I’ve been a little troubled — a very little as it’s not my country — by some of the sounds I’ve been hearing from down there since your Election Night. The gloating on one side and the wailing and gnashing of teeth and calls for impeachment on the other are unseemly, I think. And there are stories being told. I have a few questions to ask you about . . . The Truth.
1) Would you like the Truth to be that Mitt Romney is a cult-zombie, Mexican-born, corporate capitalist who hates dogs, women and poor people (when he can manage to make up his mind about anything) who tried to steal the election but even screwed that up?
2) Would you like the Truth to be that Barack Obama is a Kenyan-born Muslim Black Panther America-hating apology-tour making diplomat-killer who stole the election?
3) Would you like the Truth to be that 9-11 was an inside job of some sort?
4) Would you like the Truth to be that aliens crash landed at Roswell?
5) Would you like the Truth to be that King Arthur really lived and had a Round Table and knights and so on?
If you answered “Yes!” to any of the above questions then I’d like to tell you gently that the Truth very, very likely lies somewhere else. If you want something to be true, you need to examine all apparent evidence in favour of that hypothesis infinitely more carefully than evidence for something in which you have no interest. It’s called “Confirmation Bias”. Confirmation Bias is a Truth. I wish it weren’t, but as much as I would like a different Truth . . . you see where I’m headed.
There’s been a lot of confirmation bias flying around down there. It sometimes seems to be a national pass-time. Do you want that whole Roswell thing to be about aliens and government coverups? If you want that then, you should probably proceed on the assumption it was all a balloon-borne Mylar radar target. That would certainly explain the reports of “tin-foil” that “unfolded itself”. You want King Arthur and his Round Table to be historical? You should probably assume that the stories are all whimsical elaborations on those few brief mentions in Gildas and the Easter Annals. You want Obama to be Kenyan? You should probably assume he’s Hawaiian. You want Romney to be Mexican? Assume he’s from Michigan. And, as much as I’d like to think Dick Cheney took down the Twin Towers with his evil laser vision, I’m going to assume it was a dozen and a half young men, mostly from Saudi Arabia.
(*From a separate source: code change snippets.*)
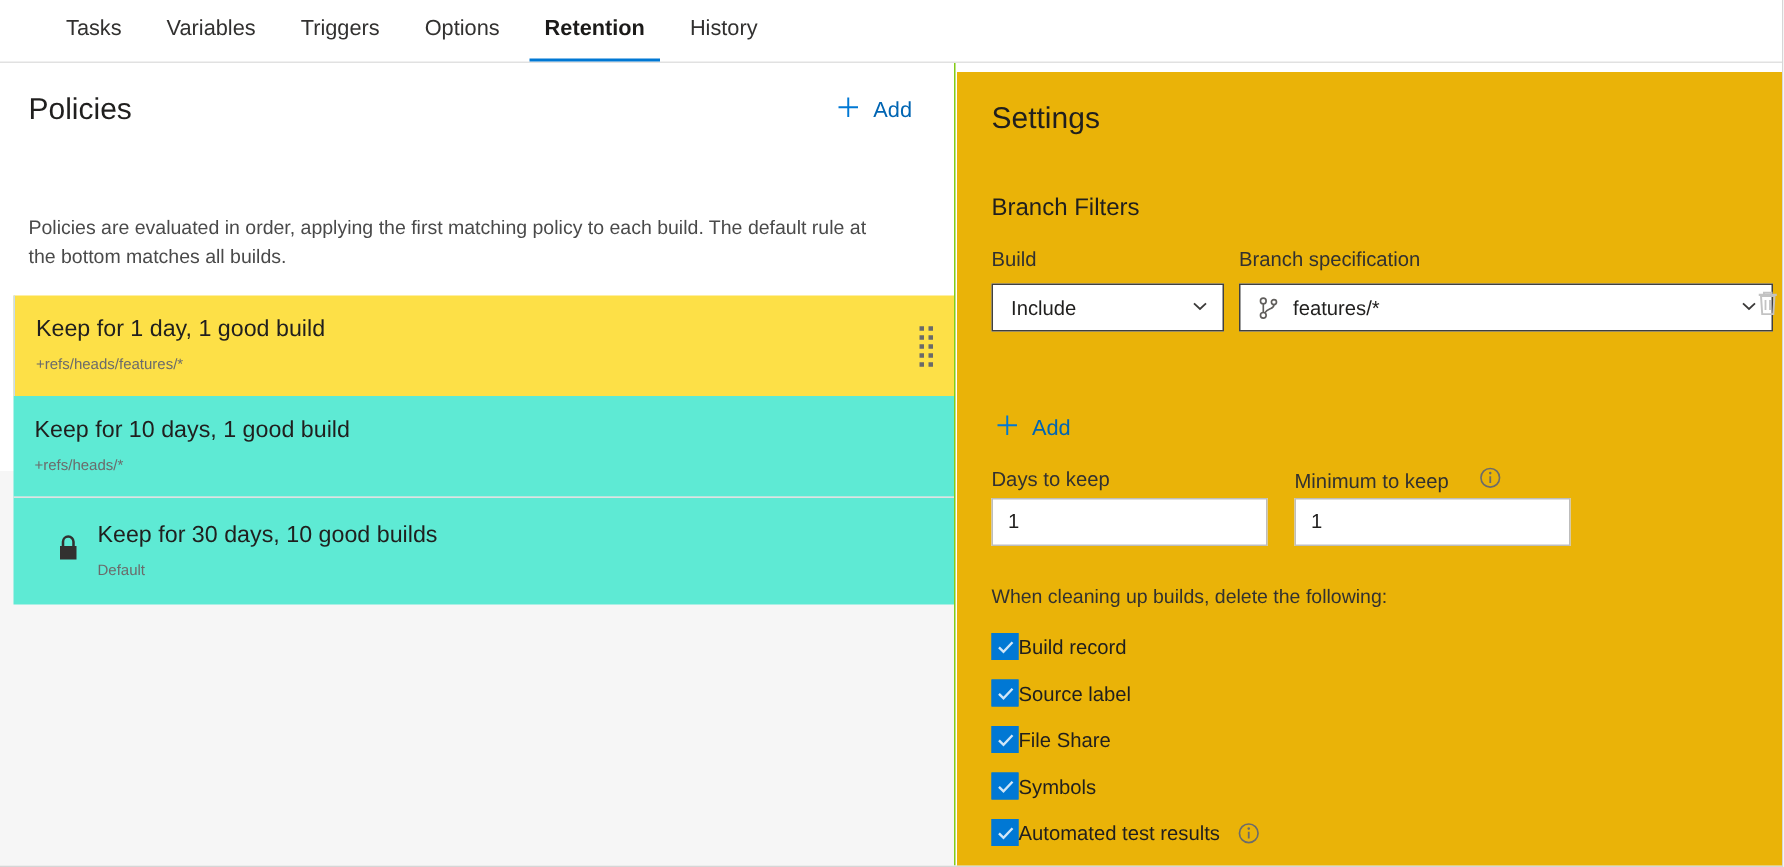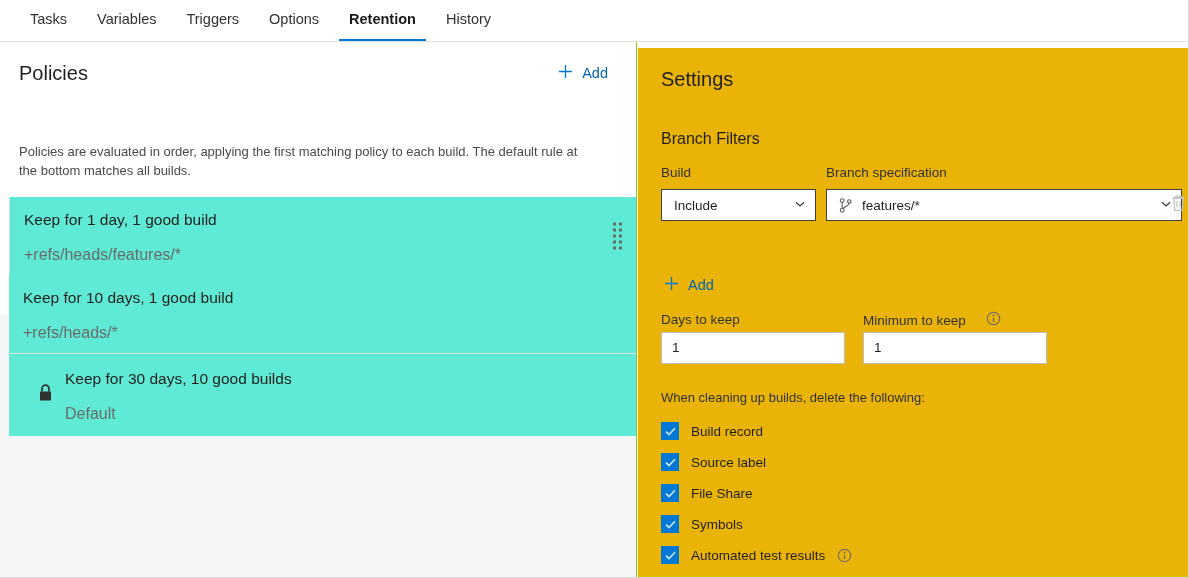"Tasks" .tabstrip { padding-left: 18px -> 32px }
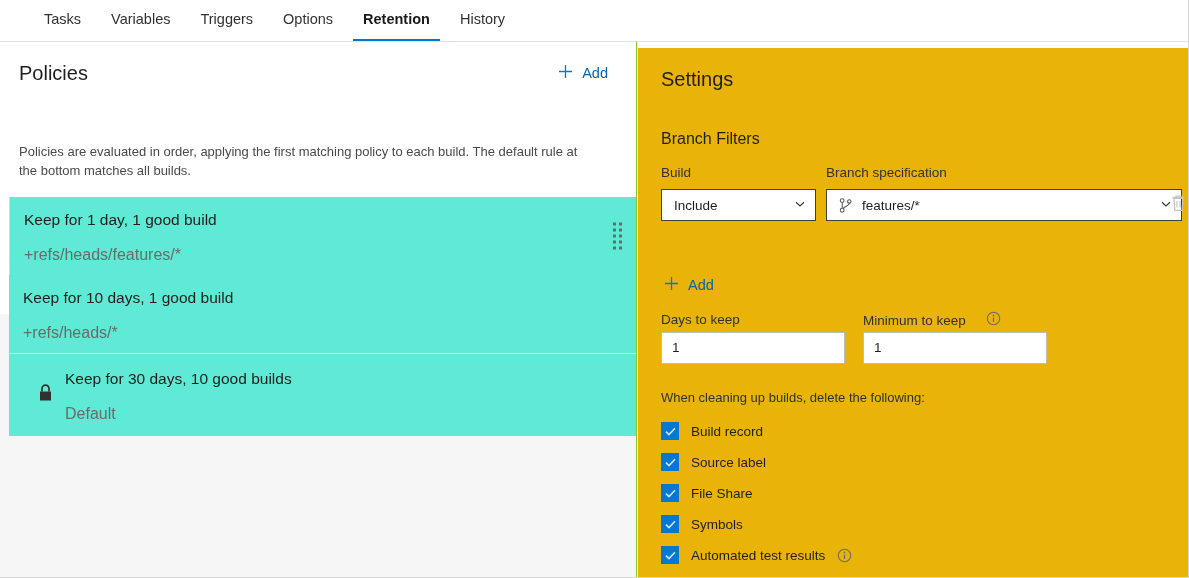"Keep for 1 day, 1" .policy-row.selected { background: #5eead4 -> #fde047 }
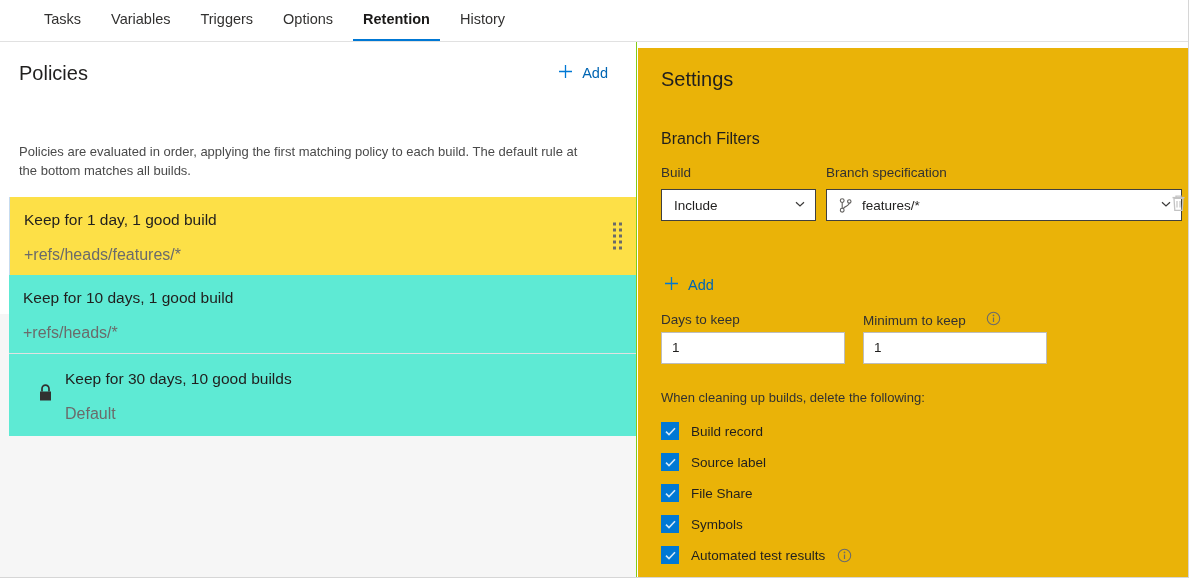"+refs/heads/features/*" .policy-sub { font-size: 16px -> 10px; margin-top: 17px -> 6px }
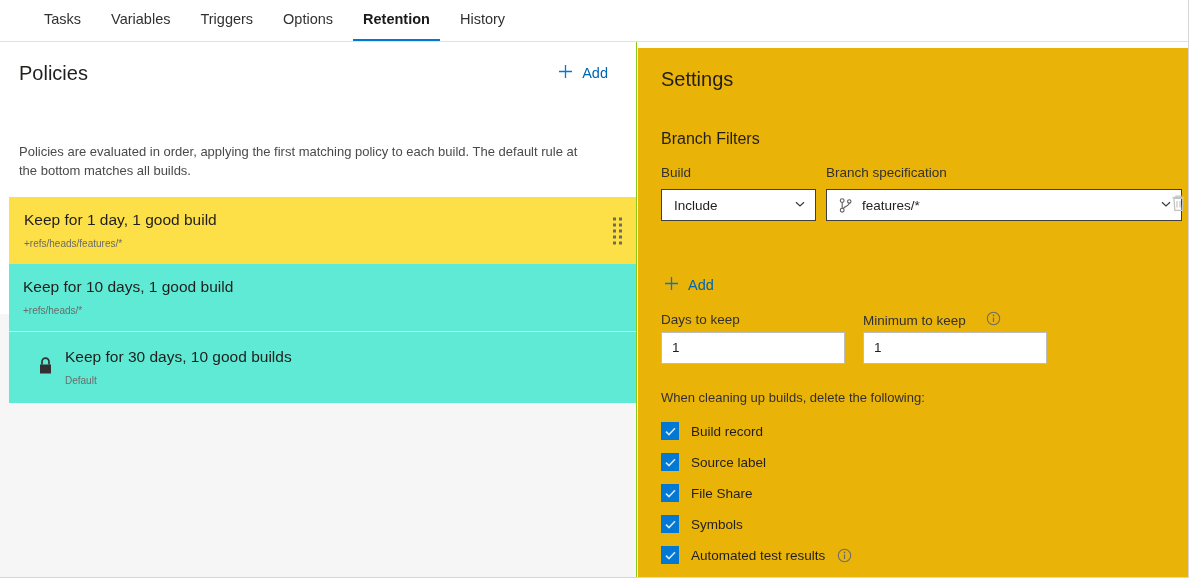"Build record" .cb-text { margin-left: 12px -> none }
It’s a Mylar radar target until the little grey bodies are displayed. There have been a lot of calls for birth certificates to be produced, but it seems to me there haven’t been enough. Where are the calls for the Birthers to produce a Kenyan birth certificate for your President? Where is Mitt Romney’s Mexican birth certificate?
Again, if you want it to be true, it probably isn’t. Calm down, for goodness sake!
P.S. For the record:
1) and 2) I don’t really care much about the truths of Obama and Romney, including their birth places. Their birthplaces shouldn’t matter. Everyone knows my country’s head of state was born in some foreign country. Hell, Her Majesty still lives there!
3) see above about Dick Cheney’s laser vision
4) I think it would be kind of cool if aliens had landed at Roswell. But wariness of Confirmation Bias makes me think they probably didn’t.
5) Yes, I would like it if the Arthurian tales in spite of their inconsistency, were historically accurate. But liking the idea doesn’t make it true, and all the evidence suggests there isn’t much history in Camelot.